=== Begin Enclosure ===

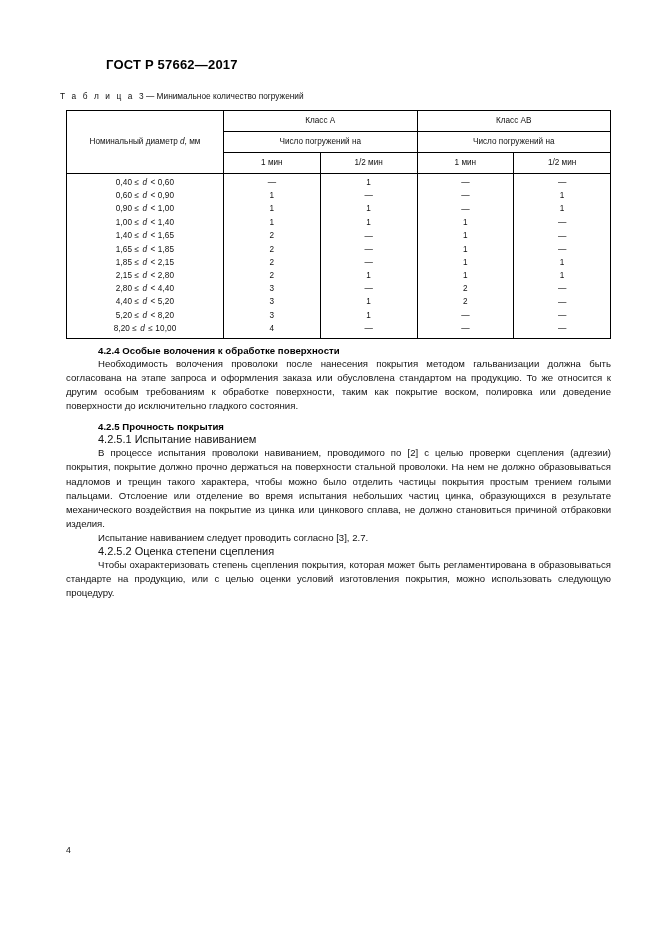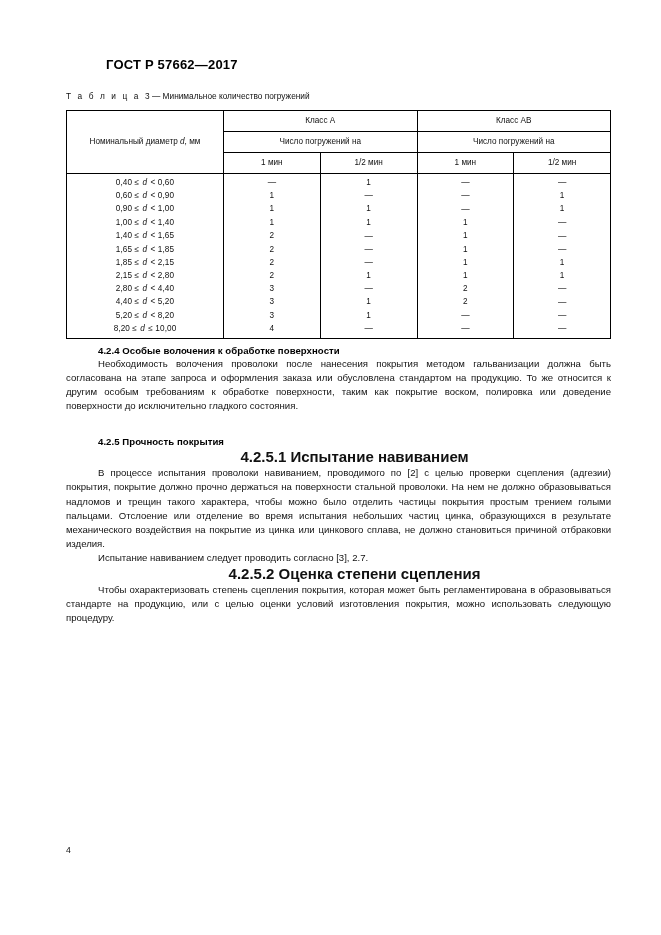--- a/index.html
+++ b/index.html
@@ -40,7 +40,7 @@
   
   .table-caption {
     position: absolute;
-    left: 66px;
+    left: 60px;
     top: 91px;
     font-size: 8.3px;
     color: #111;

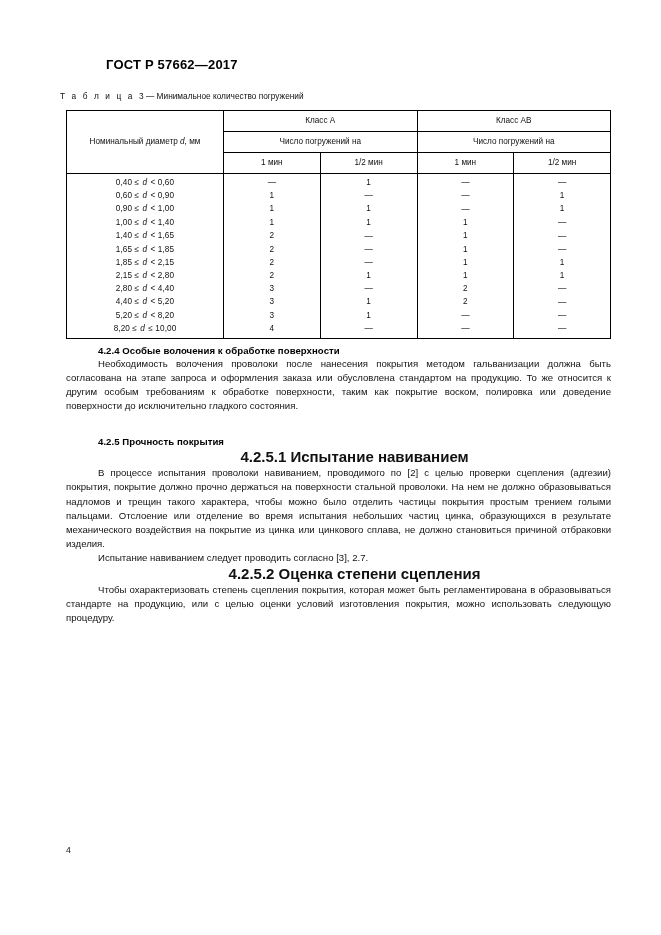--- a/index.html
+++ b/index.html
@@ -127,7 +127,7 @@
     letter-spacing: 0.05px;
   }
   .h-sub.spaced-top {
-    margin-top: 23px;
+    margin-top: 8px;
   }
   .h-subsub {
     font-size: 15px;

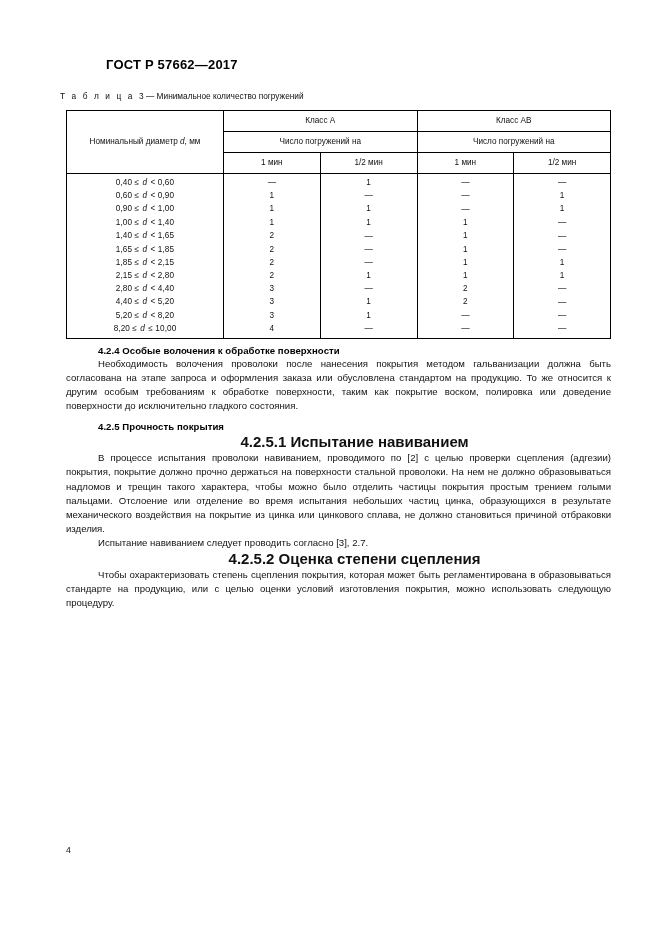--- a/index.html
+++ b/index.html
@@ -130,12 +130,11 @@
     margin-top: 8px;
   }
   .h-subsub {
-    font-size: 15px;
-    font-weight: bold;
+    font-size: 11px;
+    font-weight: normal;
     color: #111;
     margin: 0 0 1px 0;
     padding-left: 32px;
-    text-align: center;
   }
   p.para {
     font-size: 9.6px;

=== End Enclosure ===

Task statement: Filter this listing and copy only the lines holding the word "weight".

Solution:
-    font-weight: bold;
+    font-weight: normal;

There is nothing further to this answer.